Still, it is not an error on the part of residents to plop down on the green at 5:55 every day. They are subject to a phenomenon that they cannot control, and each of their micro-level decisions lead them to participate despite the fact that, at the macro-level, this activity cannot make them better off. There is only one error necessary to generate this wasteful activity, and that is the error of the town council's foolish policy.

We must extend the bus driver metaphor from Part I. There, we had a single bus driver, representing "the entrepreneurs," driving a single bus, representing "the economy." The passengers (the consumers) had voted on a level of air-conditioning for the trip, but the Fed had replaced their vote with its own.

To handle the issue of expectations, we need to have many buses crossing the desert, each with its own driver. The drivers are competing for passengers, who will, to a great extent, board a particular bus based on the combination of comfort and distance the driver offers them. The drivers, while knowing that they do not have the passengers' real preferences on air conditioning, do not know what those preferences are, or how the temperature they have been handed actually relates to those preferences.

In addition, as the supposed air-conditioning preference (the interest rate) is lowered, it lures more drivers into the business, many of whom are not really qualified, but perhaps have no better shot at "making it" than to attempt the desert crossing anyway. Perhaps, after all, they will get across!

It is clear that the situation is far from optimal.
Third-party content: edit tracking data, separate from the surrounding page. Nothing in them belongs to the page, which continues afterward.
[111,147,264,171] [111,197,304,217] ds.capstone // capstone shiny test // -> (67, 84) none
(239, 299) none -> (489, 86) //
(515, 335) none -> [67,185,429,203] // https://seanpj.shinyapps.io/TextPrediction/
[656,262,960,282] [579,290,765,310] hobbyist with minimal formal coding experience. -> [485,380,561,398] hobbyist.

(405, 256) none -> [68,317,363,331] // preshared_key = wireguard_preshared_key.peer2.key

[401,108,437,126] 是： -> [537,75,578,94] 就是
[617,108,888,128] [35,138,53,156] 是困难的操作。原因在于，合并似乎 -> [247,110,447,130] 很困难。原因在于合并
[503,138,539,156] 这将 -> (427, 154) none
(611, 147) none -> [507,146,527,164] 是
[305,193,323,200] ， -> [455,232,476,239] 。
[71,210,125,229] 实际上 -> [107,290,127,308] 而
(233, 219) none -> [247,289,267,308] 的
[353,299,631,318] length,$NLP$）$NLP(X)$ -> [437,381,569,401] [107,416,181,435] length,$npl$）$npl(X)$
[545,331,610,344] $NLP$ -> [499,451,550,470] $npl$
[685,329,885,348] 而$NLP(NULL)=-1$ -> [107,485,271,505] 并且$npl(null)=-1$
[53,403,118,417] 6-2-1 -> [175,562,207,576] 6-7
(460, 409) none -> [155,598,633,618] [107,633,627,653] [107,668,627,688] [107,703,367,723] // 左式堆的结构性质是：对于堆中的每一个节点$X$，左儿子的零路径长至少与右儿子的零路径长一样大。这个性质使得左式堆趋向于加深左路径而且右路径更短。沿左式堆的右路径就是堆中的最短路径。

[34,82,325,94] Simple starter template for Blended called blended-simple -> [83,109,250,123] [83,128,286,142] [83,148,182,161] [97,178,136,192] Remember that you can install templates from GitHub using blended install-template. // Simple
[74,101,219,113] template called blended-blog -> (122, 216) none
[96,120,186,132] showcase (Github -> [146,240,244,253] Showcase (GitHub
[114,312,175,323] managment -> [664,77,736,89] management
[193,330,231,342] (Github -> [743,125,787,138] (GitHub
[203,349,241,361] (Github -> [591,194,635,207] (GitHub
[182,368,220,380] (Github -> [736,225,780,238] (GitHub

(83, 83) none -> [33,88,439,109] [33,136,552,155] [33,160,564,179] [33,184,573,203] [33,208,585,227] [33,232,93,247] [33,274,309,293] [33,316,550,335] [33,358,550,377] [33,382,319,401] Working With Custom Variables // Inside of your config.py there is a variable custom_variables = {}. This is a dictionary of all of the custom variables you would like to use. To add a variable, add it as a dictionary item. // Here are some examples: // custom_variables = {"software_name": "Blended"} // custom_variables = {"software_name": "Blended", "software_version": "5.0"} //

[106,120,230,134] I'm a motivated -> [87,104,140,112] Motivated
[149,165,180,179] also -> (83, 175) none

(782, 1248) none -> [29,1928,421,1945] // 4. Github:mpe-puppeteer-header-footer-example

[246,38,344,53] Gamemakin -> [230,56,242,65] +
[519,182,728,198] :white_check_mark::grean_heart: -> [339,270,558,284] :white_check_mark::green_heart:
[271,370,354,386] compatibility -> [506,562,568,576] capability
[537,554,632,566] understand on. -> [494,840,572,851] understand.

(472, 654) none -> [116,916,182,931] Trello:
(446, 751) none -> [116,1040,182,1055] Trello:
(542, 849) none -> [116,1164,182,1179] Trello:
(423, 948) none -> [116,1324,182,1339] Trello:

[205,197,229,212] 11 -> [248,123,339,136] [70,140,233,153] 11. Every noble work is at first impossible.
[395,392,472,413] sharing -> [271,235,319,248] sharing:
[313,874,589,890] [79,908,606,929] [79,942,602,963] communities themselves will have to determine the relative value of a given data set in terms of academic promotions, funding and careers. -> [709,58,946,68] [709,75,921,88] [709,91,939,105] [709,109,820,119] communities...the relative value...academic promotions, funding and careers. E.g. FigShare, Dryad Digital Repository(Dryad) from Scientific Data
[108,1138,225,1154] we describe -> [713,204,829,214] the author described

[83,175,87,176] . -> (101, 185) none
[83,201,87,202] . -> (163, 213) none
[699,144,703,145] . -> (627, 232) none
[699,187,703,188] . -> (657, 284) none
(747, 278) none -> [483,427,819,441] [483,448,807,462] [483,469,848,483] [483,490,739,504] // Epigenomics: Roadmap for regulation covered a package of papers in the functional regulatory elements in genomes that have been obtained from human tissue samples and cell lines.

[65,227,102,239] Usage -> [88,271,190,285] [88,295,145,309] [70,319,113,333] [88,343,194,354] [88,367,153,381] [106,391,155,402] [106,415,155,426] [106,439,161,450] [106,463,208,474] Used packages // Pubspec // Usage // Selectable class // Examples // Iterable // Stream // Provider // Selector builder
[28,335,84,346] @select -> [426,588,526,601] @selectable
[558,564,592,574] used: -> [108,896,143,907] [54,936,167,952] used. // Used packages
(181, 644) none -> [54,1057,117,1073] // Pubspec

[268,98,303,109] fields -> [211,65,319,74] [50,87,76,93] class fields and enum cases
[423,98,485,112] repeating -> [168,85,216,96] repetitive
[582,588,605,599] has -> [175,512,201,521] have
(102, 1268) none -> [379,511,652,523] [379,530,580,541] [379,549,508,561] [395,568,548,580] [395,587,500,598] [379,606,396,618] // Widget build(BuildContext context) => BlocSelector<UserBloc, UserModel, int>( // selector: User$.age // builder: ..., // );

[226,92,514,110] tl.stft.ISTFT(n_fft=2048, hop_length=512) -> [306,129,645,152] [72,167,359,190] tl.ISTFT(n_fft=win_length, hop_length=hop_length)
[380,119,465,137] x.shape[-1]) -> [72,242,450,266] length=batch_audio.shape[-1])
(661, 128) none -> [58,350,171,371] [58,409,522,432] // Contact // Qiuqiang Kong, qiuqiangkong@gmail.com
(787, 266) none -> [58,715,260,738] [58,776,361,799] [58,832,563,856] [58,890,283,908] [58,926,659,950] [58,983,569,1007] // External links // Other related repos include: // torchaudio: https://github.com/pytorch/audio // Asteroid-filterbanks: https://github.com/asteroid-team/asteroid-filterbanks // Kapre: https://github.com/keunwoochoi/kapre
Whenever the Fed has set a supposed demand for air conditioning (current consumption) that is too far below the real one, many buses will fail to make the crossing. Recovering from this ("sending out the tow trucks," we might say, or liquidating the failed investments) creates additional costs itself, and exacerbates the situation. But it is hard to see why the bus drivers are to blame.

Foreseeable errors on the part of entrepreneurs are not a primary component of the Austrian theory of the trade cycle. Of course, error is a key part of the theory -- the central error being the conceit on the part of the central bank that it can manipulate the interest rate away from the natural rate without untoward consequences.